2 Replies Latest reply on Apr 3, 2018 5:33 AM by Adrian D

    Associate an ORDS client id with a database user id




      I have a POST request setup through ORDS which allows a supplier to send a data to the database via JSON and have it added to a sales table.  I control access to the request via OAuth2.  At present the supplier has to have a field in their data with their seller_id, but I'd like to control this through the db ideally to make it more secure.  Is it possible to associate a client key with a user id from the database, and have that field automatically populated when the supplier posts their data?  I assume I would do this by adding an extra field in the users table which includes the client_id, but I'm not sure how I'd then pass the client id into my procedure call when they post.  Can anyone advise?




        • 1. Re: Associate an ORDS client id with a database user id

          Bump.  Has anyone done this before?


          I suppose an alternative would be to change the endpoint to include the supplier name as part of the path in the handler, and then associate each client with their individual endpoint.  Does that make more sense?
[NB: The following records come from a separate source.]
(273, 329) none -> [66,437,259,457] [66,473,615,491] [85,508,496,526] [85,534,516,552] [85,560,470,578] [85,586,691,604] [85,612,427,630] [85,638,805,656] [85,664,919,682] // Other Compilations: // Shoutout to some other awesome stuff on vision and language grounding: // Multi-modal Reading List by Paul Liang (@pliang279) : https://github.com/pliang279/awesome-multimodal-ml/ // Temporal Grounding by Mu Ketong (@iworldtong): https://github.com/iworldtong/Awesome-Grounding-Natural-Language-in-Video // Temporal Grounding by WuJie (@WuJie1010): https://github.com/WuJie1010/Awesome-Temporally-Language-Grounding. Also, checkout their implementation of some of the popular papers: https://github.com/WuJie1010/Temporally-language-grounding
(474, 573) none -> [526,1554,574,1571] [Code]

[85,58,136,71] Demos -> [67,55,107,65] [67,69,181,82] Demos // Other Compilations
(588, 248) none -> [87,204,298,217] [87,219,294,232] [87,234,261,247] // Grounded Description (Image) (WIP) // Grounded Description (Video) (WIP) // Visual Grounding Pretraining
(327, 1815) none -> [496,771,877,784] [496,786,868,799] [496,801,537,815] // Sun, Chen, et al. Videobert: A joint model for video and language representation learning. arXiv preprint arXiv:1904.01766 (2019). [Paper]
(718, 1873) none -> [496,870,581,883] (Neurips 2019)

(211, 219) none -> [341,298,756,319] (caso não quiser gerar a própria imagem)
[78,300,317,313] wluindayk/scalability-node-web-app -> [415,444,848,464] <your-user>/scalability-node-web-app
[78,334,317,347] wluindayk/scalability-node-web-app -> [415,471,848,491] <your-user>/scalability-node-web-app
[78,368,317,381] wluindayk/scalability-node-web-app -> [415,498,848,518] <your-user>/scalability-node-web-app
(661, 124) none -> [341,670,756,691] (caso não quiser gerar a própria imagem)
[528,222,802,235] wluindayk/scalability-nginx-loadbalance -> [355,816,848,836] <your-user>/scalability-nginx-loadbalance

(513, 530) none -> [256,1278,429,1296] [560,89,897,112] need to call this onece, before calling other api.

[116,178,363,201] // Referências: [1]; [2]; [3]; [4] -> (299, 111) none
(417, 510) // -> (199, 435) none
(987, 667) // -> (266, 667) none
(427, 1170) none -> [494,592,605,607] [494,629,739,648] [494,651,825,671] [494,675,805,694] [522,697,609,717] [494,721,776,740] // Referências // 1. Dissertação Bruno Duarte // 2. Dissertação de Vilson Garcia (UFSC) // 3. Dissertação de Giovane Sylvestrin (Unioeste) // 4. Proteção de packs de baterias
          • 2. Re: Associate an ORDS client id with a database user id
            Adrian D

            Hi Ross


            I'm looking at the same type of issue trying to link the OAuth user to a database user.

            I think I have an approach that can work.

            If you do the oauth.create_client with the p_name equal to the users oracle username which is to be given access.

            Then in the PL/SQL you can reference the special bind variable of :current_user which will give you the OAuth client_id. Which gives you a value like KiTWLLitA9WCVE84Jj8kCA..

            Then you can query back against the user_ords_clients table to get back to the registered name which will be the oracle username.


            SELECT name

            FROM user_ords_clients

            WHERE client_id = 'KiTWLLitA9WCVE84Jj8kCA..'


            From my prototyping it seems to work correctly.

            Let me know what you think.